Look through the entries below, please, and copy every line with the word "weight".

↓↓↓

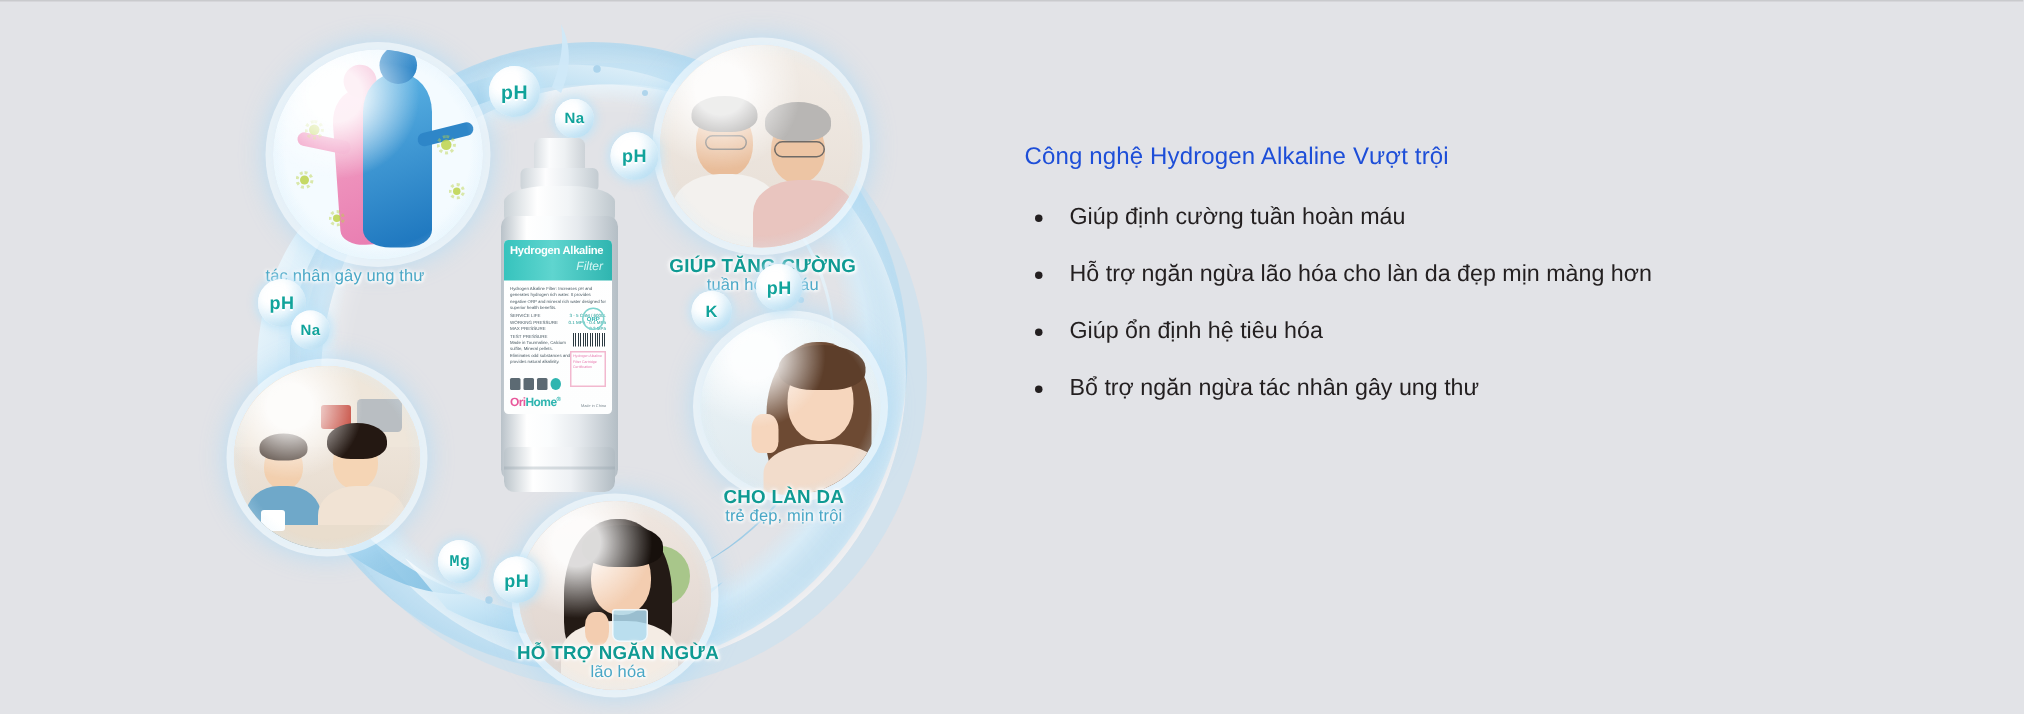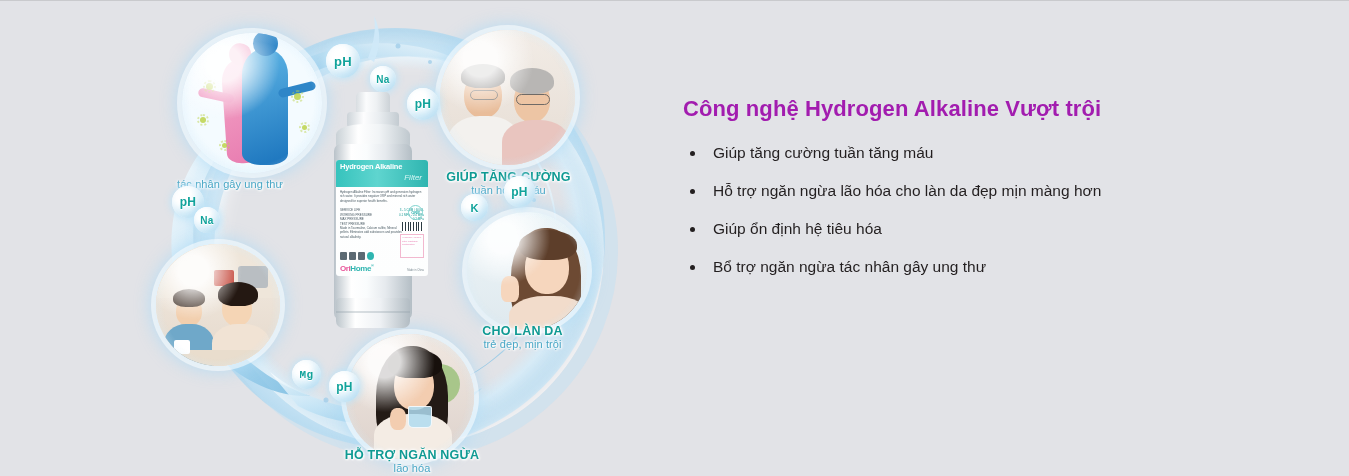--- a/index.html
+++ b/index.html
@@ -138,7 +138,7 @@
 
   
   #content{position:absolute;left:683px;top:96px;width:620px;}
-  #title{font-size:22px;color:#a21caf;font-weight:bold;letter-spacing:.1px;margin:0 0 22px 0;}
+  #title{font-size:16px;color:#1d4ed8;font-weight:normal;letter-spacing:.1px;margin:0 0 22px 0;}
   #bullets{list-style:none;margin:0;padding:0;}
   #bullets li{position:relative;padding-left:30px;margin-bottom:20px;font-size:15.5px;color:#231f20;}
   #bullets li .dot{position:absolute;left:7px;top:7px;width:5px;height:5px;border-radius:50%;background:#231f20;}

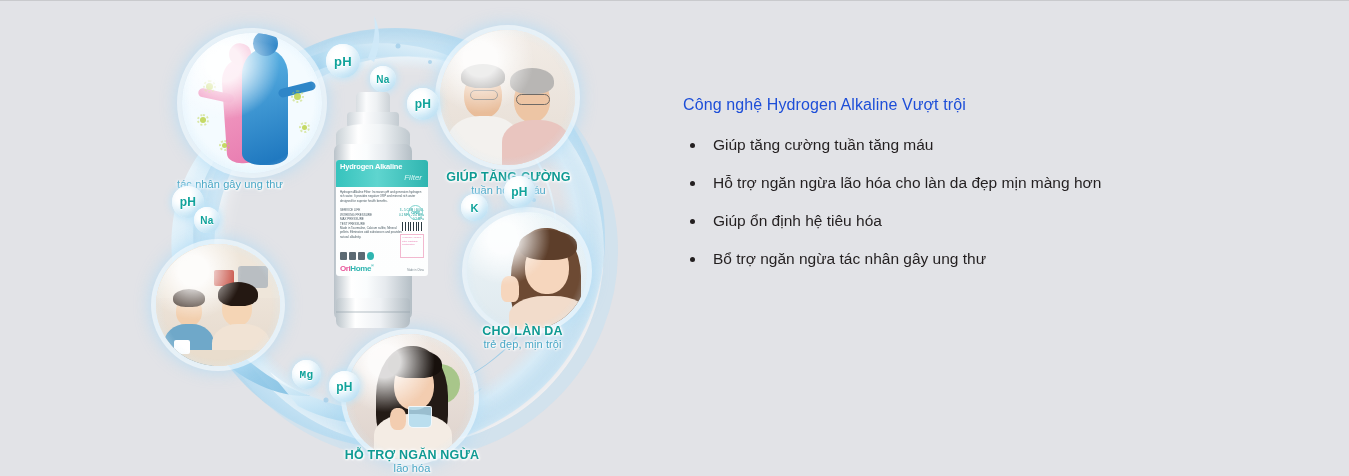--- a/index.html
+++ b/index.html
@@ -344,7 +344,7 @@
 <div id="content">
   <h1 id="title">Công nghệ Hydrogen Alkaline Vượt trội</h1>
   <ul id="bullets">
-    <li><span class="dot"></span><span>Giúp tăng cường tuần tăng máu</span></li>
+    <li><span class="dot"></span><span>Giúp định cường tuần hoàn máu</span></li>
     <li><span class="dot"></span><span>Hỗ trợ ngăn ngừa lão hóa cho làn da đẹp mịn màng hơn</span></li>
     <li><span class="dot"></span><span>Giúp ổn định hệ tiêu hóa</span></li>
     <li><span class="dot"></span><span>Bổ trợ ngăn ngừa tác nhân gây ung thư</span></li>

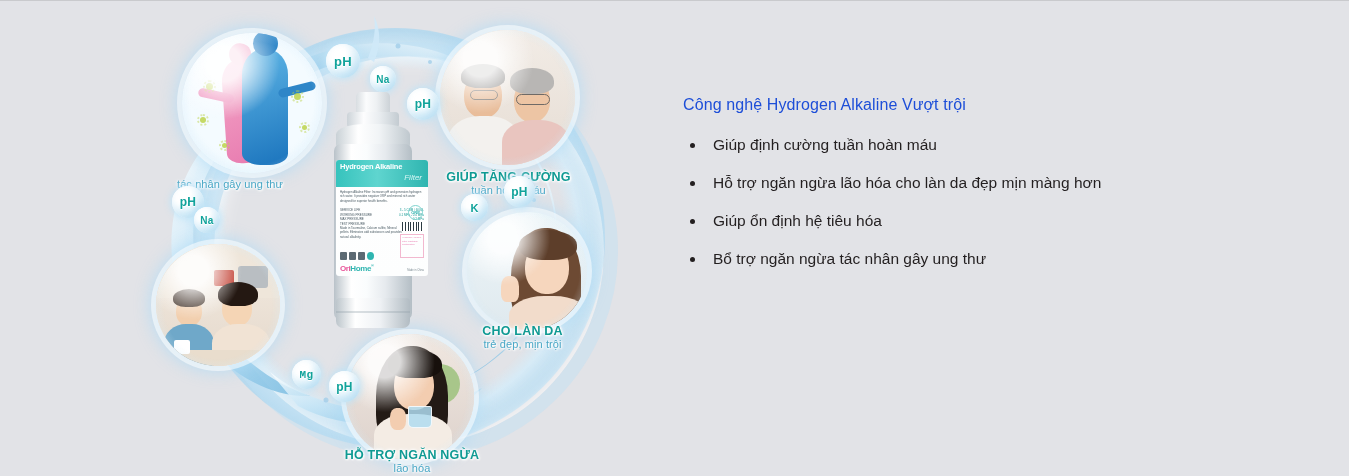--- a/index.html
+++ b/index.html
@@ -109,7 +109,7 @@
   .cart-base{position:absolute;left:6px;top:206px;width:74px;height:30px;
     background:linear-gradient(90deg,#bcc5cb,#ffffff 26%,#eef1f4 60%,#b2bcc3);border-radius:4px 4px 7px 7px;}
   .cart-base:after{content:"";position:absolute;left:0;top:13px;width:100%;height:2px;background:rgba(150,162,172,.35);}
-  .cart-label{position:absolute;left:6px;top:68px;width:92px;height:116px;
+  .cart-label{position:absolute;left:6px;top:68px;width:72px;height:116px;
     background:linear-gradient(180deg,#ffffff 0 2%, #fdfefe 100%);
     border-radius:3px;overflow:hidden;}
   .lbl-teal{position:absolute;left:0;top:0;width:100%;height:27px;

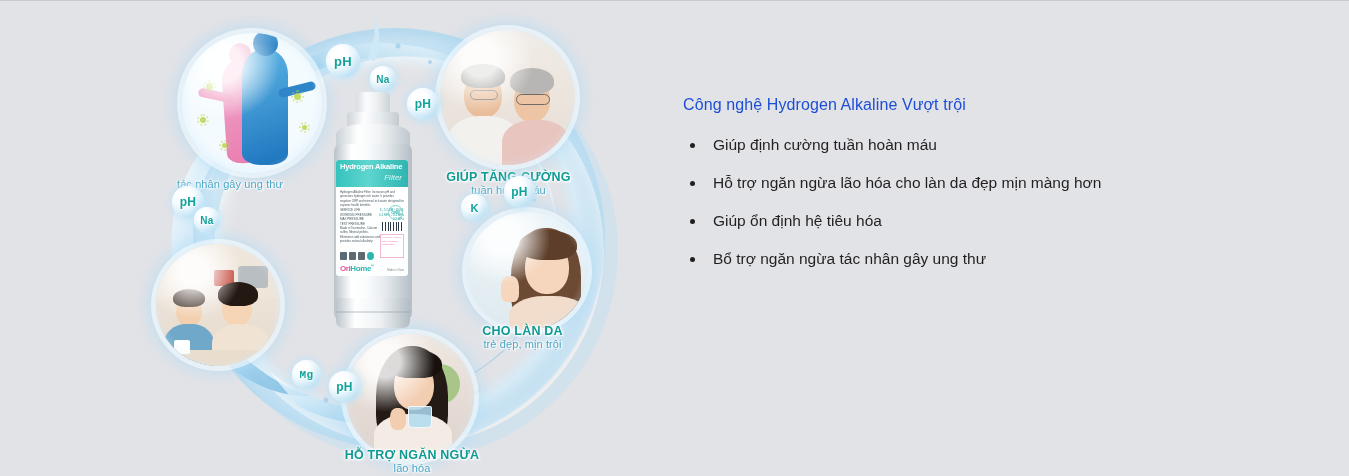--- a/index.html
+++ b/index.html
@@ -273,7 +273,7 @@
       <div class="gloss"></div>
     </div>
   </div>
-  <div class="cap" style="left:182px;top:448px;width:200px;">
+  <div class="cap" style="left:182px;top:428px;width:200px;">
     <div class="t1">HỖ TRỢ NGĂN NGỪA</div>
     <div class="t2">lão hóa</div>
   </div>

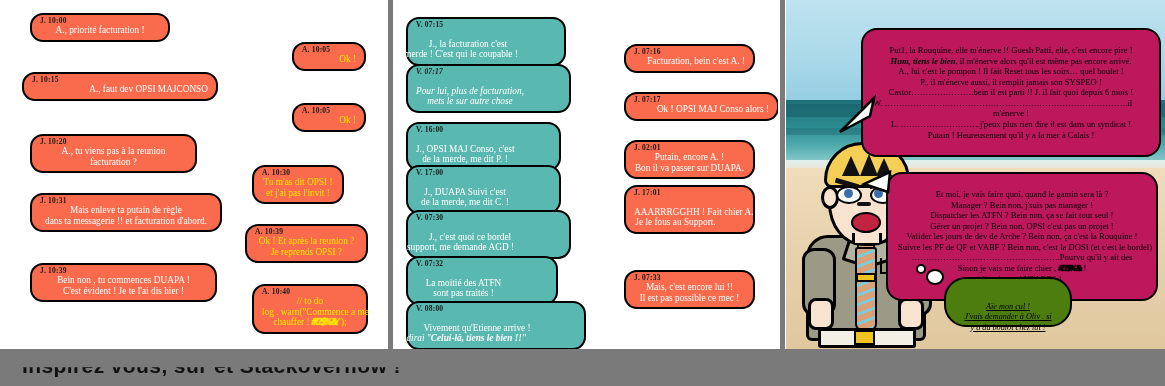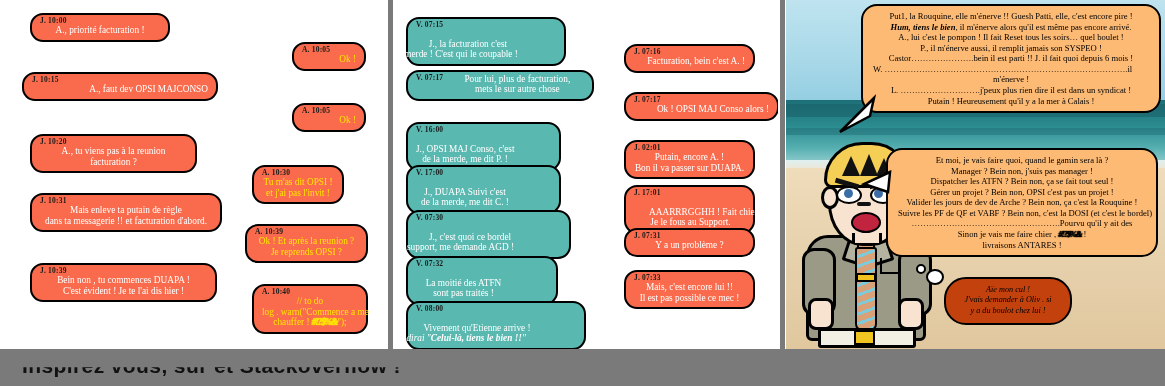--- a/index.html
+++ b/index.html
@@ -53,8 +53,8 @@
   .darkwave{position:absolute;left:0;width:100%;background:#1a5f68;opacity:.55;}
 
   
-  .say{position:absolute;background:#fdba74;border:2.5px solid #000;border-radius:16px;
-       box-sizing:border-box;padding:5px 10px;}
+  .say{position:absolute;background:#be185d;border:2.5px solid #000;border-radius:16px;
+       box-sizing:border-box;padding:15px 10px;margin-top:24px;}
   .say .ln{display:block;text-align:center;font-size:8.6px;line-height:1.23;color:#000;
            white-space:nowrap;}
   .tail{position:absolute;width:0;height:0;}

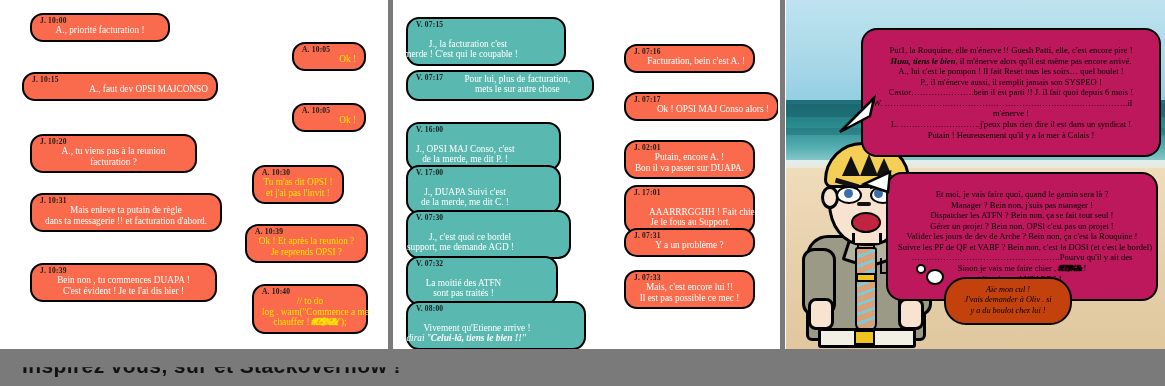--- a/index.html
+++ b/index.html
@@ -178,7 +178,7 @@
       </span>
     </div>
 
-    <div class="bubble b-teal inline" style="left:8px;top:70px;width:188px;">
+    <div class="bubble b-teal inline" style="left:8px;top:64px;width:165px;font-style:italic;">
       <span class="ts">V.  07:17</span>
       <span class="body" style="width:108px;">
         <span class="ln">Pour lui, plus de facturation,</span>

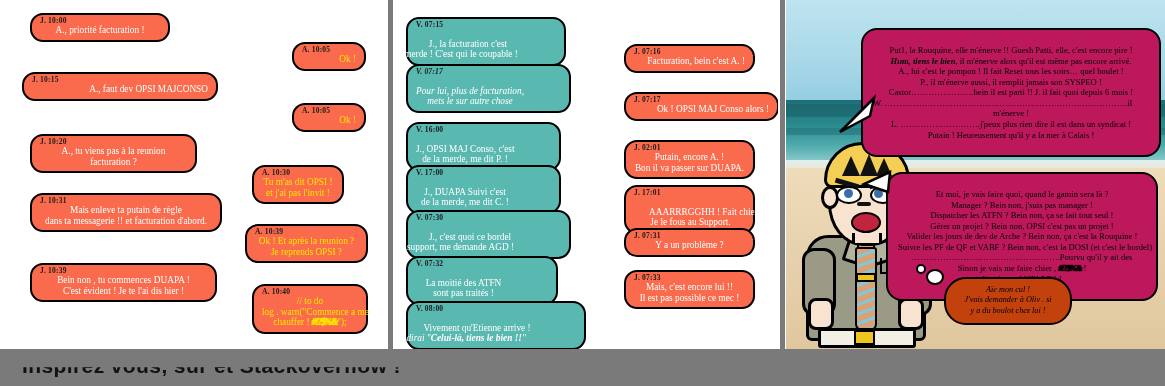--- a/index.html
+++ b/index.html
@@ -250,7 +250,7 @@
 
     <div class="bubble b-orange inline" style="left:226px;top:185px;width:131px;">
       <span class="ts">J.  17:01</span>
-      <span class="body" style="width:83px;margin-left:15px;">
+      <span class="body" style="width:83px;">
         <span class="ln">AAARRRGGHH ! Fait chier A.</span>
         <span class="ln">Je le fous au Support.</span>
       </span>

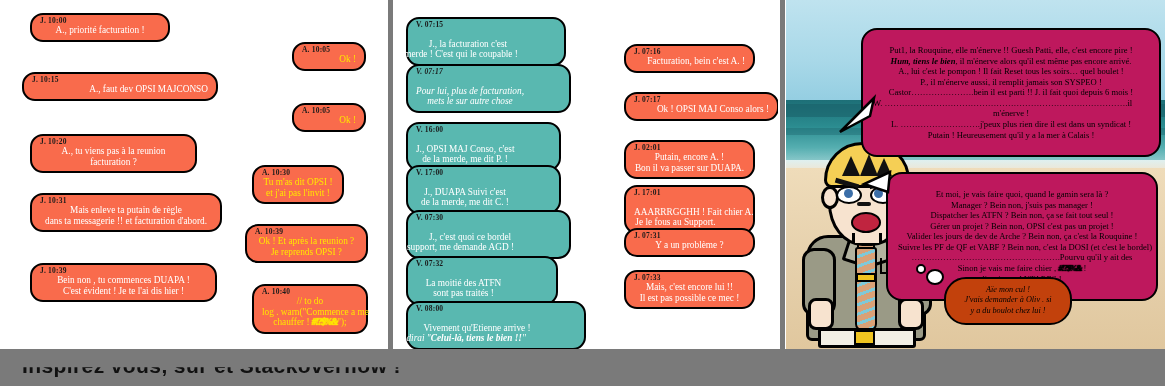--- a/index.html
+++ b/index.html
@@ -256,12 +256,6 @@
       </span>
     </div>
 
-    <div class="bubble b-orange" style="left:226px;top:228px;width:131px;">
-      <span class="ts">J.  07:31</span>
-      <span class="body">
-        <span class="ln">Y a un problème ?</span>
-      </span>
-    </div>
 
     <div class="bubble b-orange" style="left:226px;top:270px;width:131px;">
       <span class="ts">J.  07:33</span>

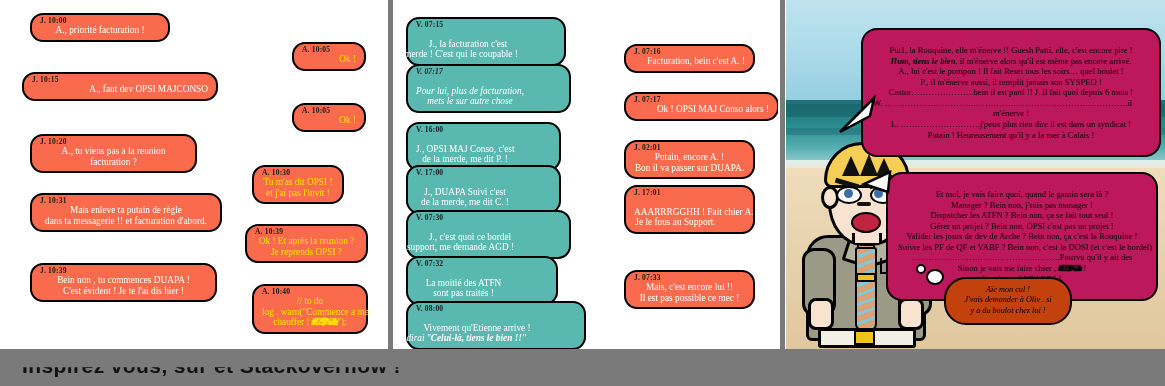--- a/index.html
+++ b/index.html
@@ -59,8 +59,8 @@
            white-space:nowrap;}
   .tail{position:absolute;width:0;height:0;}
 
-  .think{position:absolute;background:#c2410c;border:2.5px solid #000;box-sizing:border-box;
-         padding:6px 9px;border-radius:22px;}
+  .think{position:absolute;background:#4d7c0f;border:2.5px solid #000;box-sizing:border-box;
+         padding:23px 9px;border-radius:22px;text-decoration:underline;}
   .think .ln{display:block;text-align:center;font-size:8.2px;line-height:1.25;
              color:#000;font-style:italic;white-space:nowrap;}
   .tdot{position:absolute;background:#fff;border:2.5px solid #000;border-radius:50%;}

↑↑↑

## THE ANSWER
-  #title{font-size:22px;color:#a21caf;font-weight:bold;letter-spacing:.1px;margin:0 0 22px 0;}
+  #title{font-size:16px;color:#1d4ed8;font-weight:normal;letter-spacing:.1px;margin:0 0 22px 0;}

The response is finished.